Brushing and flossing

  • Food particles and plaque naturally accumulate on the teeth and on braces. This process could lead to tooth decay and/or gum disease. Proper oral hygiene is vital to prevent these problems from occurring during your orthodontic treatment. The extra effort you give to keep your teeth, braces and gums clean and healthy will result in a much better orthodontic outcome. Remember we will gladly provide a new toothbrush when you need it. Just let our staff know.

  • Brushing

    Our doctors recommend that you use a soft-bristled toothbrush with moderate force and toothpaste that contains fluoride. Place the toothbrush at an angle so that you feel the bristles under your gum line and use small circular motions. Completely clean each surface of every tooth in your mouth, including the areas above, below and between each brace. Each surface of every tooth should be scrubbed with 10 strokes of the toothbrush. This should take 2-3 minutes.

    Drs. Blackman and McCormack recommend that you brush at least 4 times per day: after breakfast, after lunch (or as soon as you get home from school), after supper and at bedtime. Your toothbrush will wear out faster because of your appliances, so be sure to replace it whenever the bristles start to fray.

    1. Use a soft toothbrush with a small amount of toothpaste. Completely clean each surface of every tooth in your mouth, including the areas above, below and between each brace.

    2. Use circular, vibrating motions around the gum line. Scrub each surface of every tooth with 10 strokes of the toothbrush. This should take 2-3 minutes.

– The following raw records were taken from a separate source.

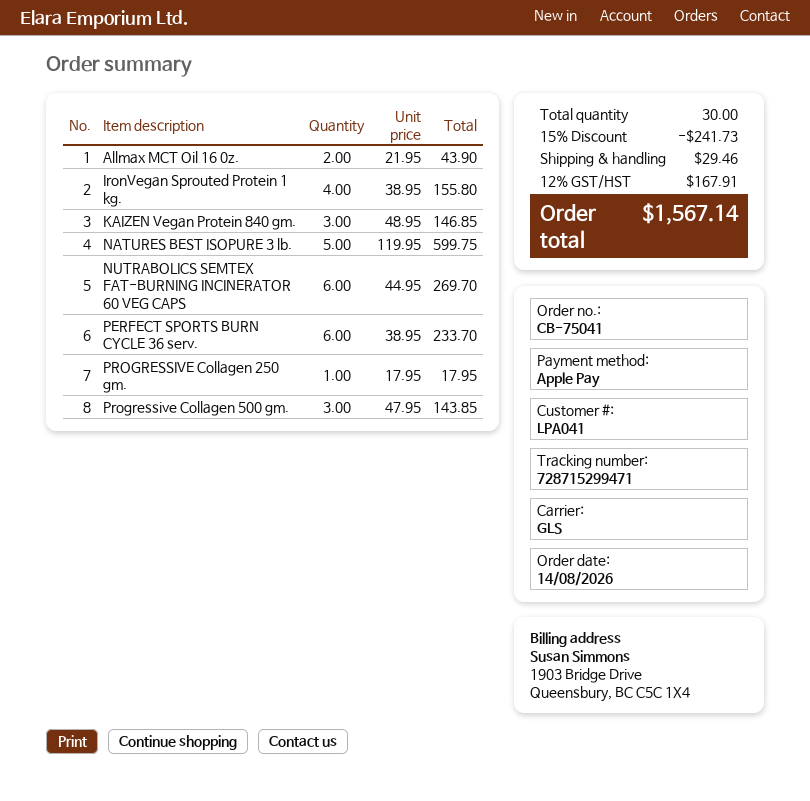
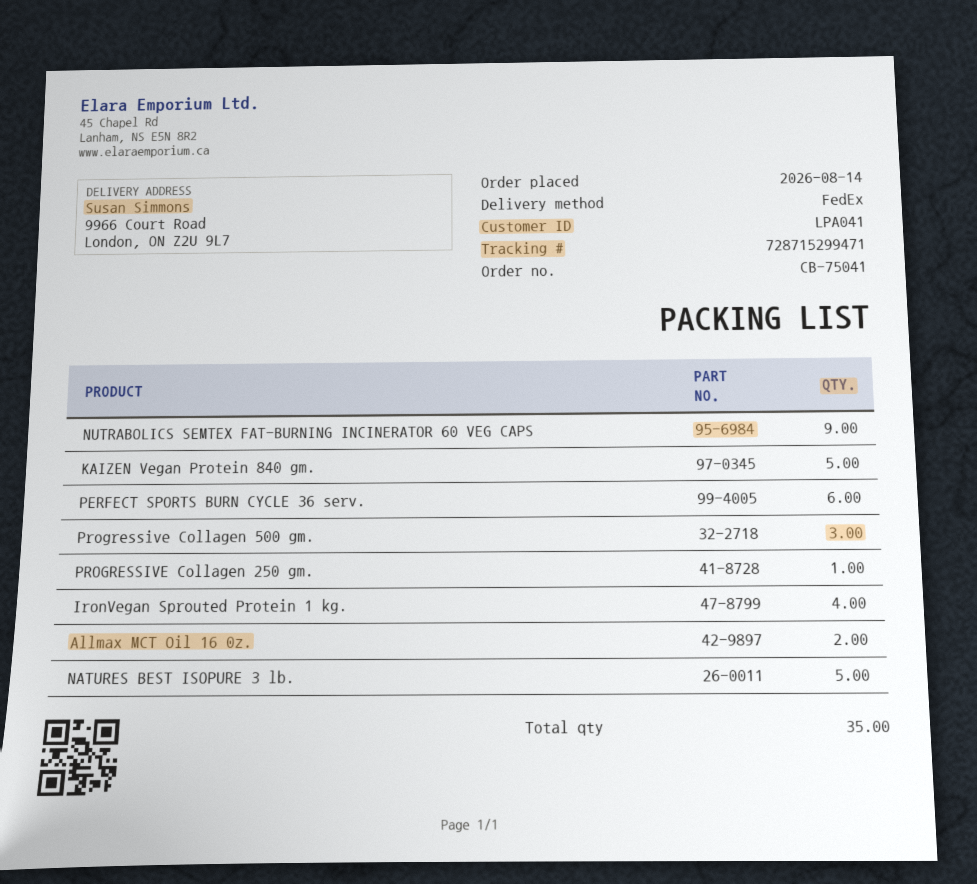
shipping method: GLS -> FedEx
KAIZEN Vegan Protein 840 gm.: 3 -> 5
NUTRABOLICS SEMTEX FAT-BURNING INCINERATOR 60 VEG CAPS: 6 -> 9
total quantity: 30 -> 35

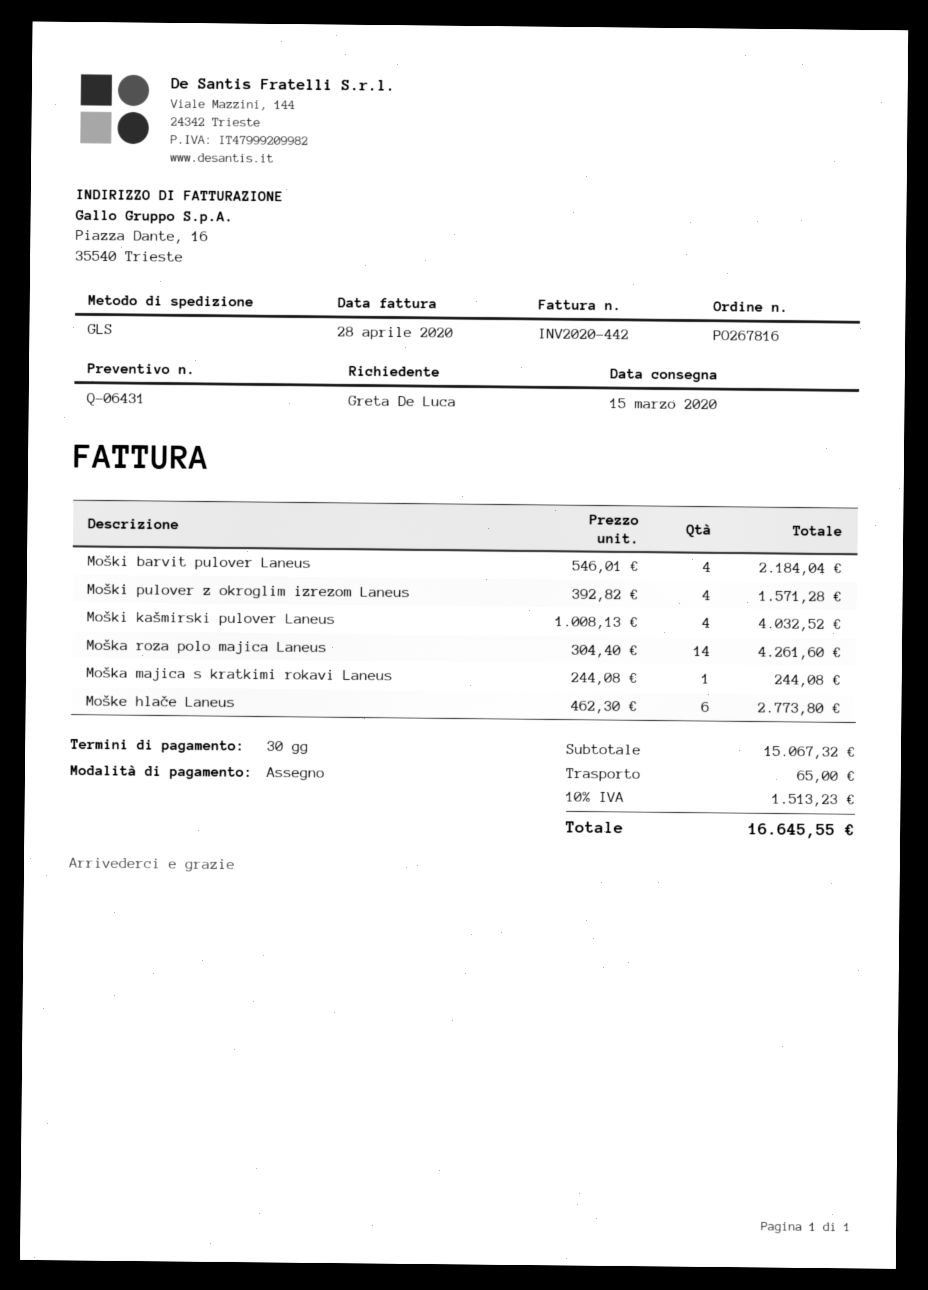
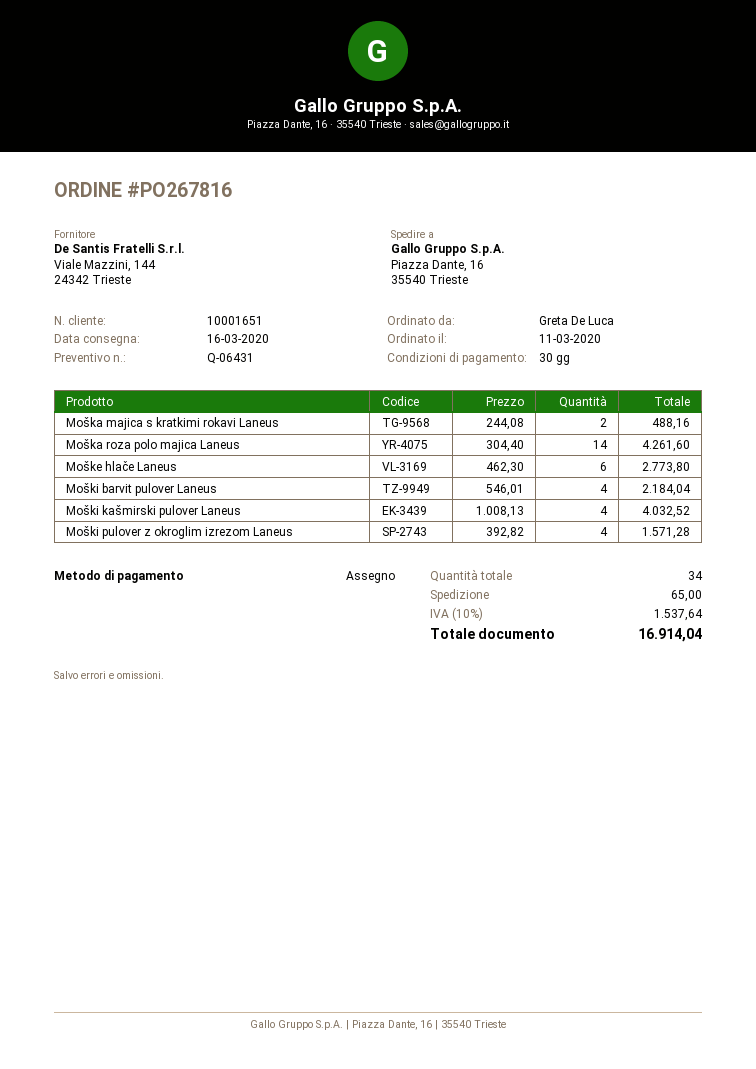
delivery date: 2020-03-15 -> 2020-03-16
Moška majica s kratkimi rokavi Laneus: 1 x 244.08 = 244.08 -> 2 x 244.08 = 488.16
tax: 10% = 1513.23 -> 10% = 1537.64
total: 16645.55 -> 16914.04

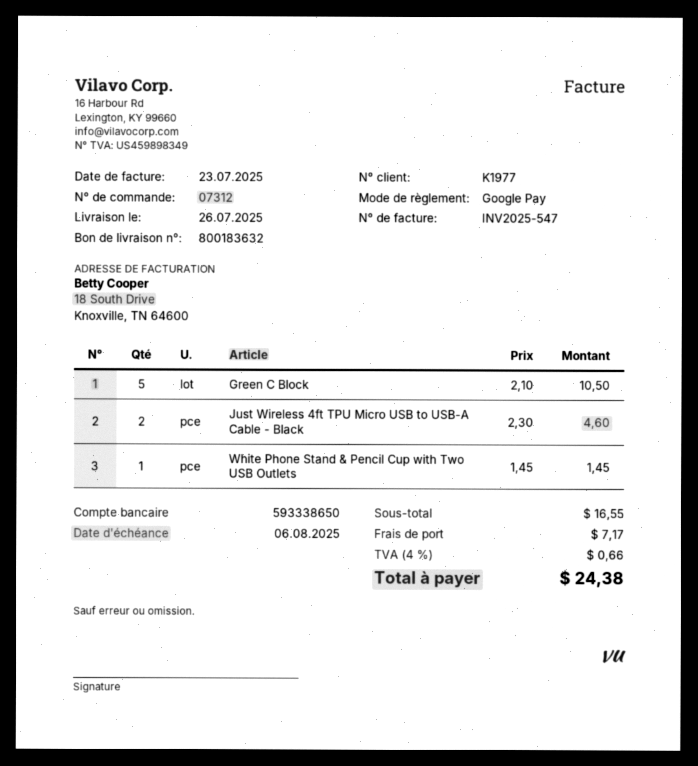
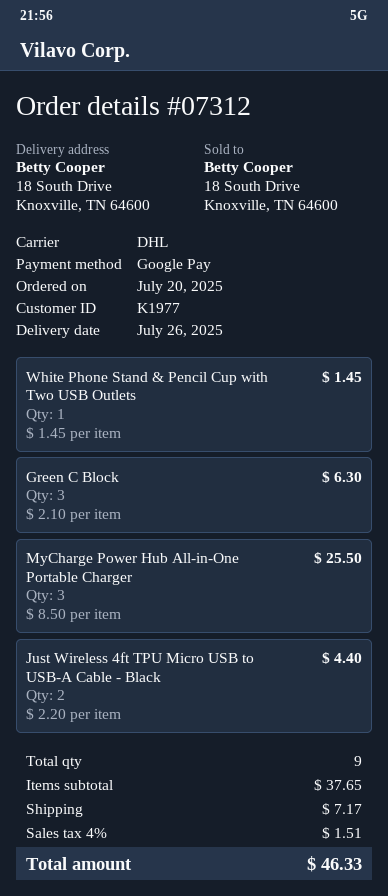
Green C Block: 5 x 2.10 = 10.50 -> 3 x 2.10 = 6.30
Just Wireless 4ft TPU Micro USB to USB-A Cable - Black: 2 x 2.30 = 4.60 -> 2 x 2.20 = 4.40
MyCharge Power Hub All-in-One Portable Charger: none -> 3 x 8.50 = 25.50
subtotal: 16.55 -> 37.65
tax: 4% = 0.66 -> 4% = 1.51
total: 24.38 -> 46.33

    3. Brush every tooth slowly. Brush the upper teeth down.

    4. Brush the lower teeth up. Also, brush your tongue and the roof of your mouth.

    Remember that a toothbrush might not reach the areas under the archwire properly. Proper oral hygiene also involves flossing and the use of an interdental toothbrush (Proxabrush), an antiseptic mouth rinse (Peroxyl) and a topical fluoride (Perio-Med)!

  • Flossing

    Dental floss is a nylon thread that is used to remove food particles and plaque from between the teeth. Flossing is more difficult when you have braces on your teeth. A floss threader may be needed to get the floss under the archwire. The doctors will provide these for you (note: floss threaders are reusable). Use a piece of floss about 12 inches long. Use the floss threader to get the floss under the wire. Slide the floss up and down along the tooth surface. When the tooth is clean the floss will “squeak” as you slide it up and down along the tooth surface. Be very careful to not pull with too much force on your archwire.

    Flossing is important and should be done every day. The best time to floss is before bedtime after brushing to remove the plaque missed by brushing. This process will take more time than flossing without braces. If your gums are not healthy, they may bleed the first few days you floss. Remember that consistent brushing and flossing will result in a great orthodontic smile!

    1. Carefully pull waxed floss between the wire and braces.

    2. Floss carefully around the gum area.

  • Interdental toothbrush

    An interdental toothbrush (Proxabrush) is another aid you may find useful to keep your teeth, braces and gums clean and healthy. It can be used to clean under orthodontic wires and around braces. Use this device slowly so you do not damage your braces.

  • Antiseptic mouth rinse (Peroxyl)

    Peroxyl is an antiseptic dental rinse (active ingredient: hydrogen peroxide 1.5%) used in orthodontics to control minor gum inflammation and irritations from orthodontic appliances. It is also used to cleanse canker sores and minor wounds or other irritations of the mouth and gums such as mouth burns, cheek bites and toothbrush abrasions. Its oxygenating action removes debris allowing natural healing to occur.

  • Fluoride

    Drs. Blackman and McCormack recommend the use of prescription fluoride. We will prescribe the gel we recommend for you to use. Use fluoride gel instead of toothpaste at nighttime. After brushing, spit out the excess fluoride and do not rinse. Fluoride must stay on the teeth all night to provide the ultimate protection against decalcification (white spots).

  • Cleaning a removable appliance

    All orthodontic appliances tend to accumulate food particles and plaque just like teeth do. Every time you brush your teeth, brush your removable appliance. Once a day you should soak your appliance in a glass of room-temperature tap water with a denture-cleaning tablet, such as Polident or Efferdent. This will help prevent plaque buildup and oral infections and will keep your appliance tasting better.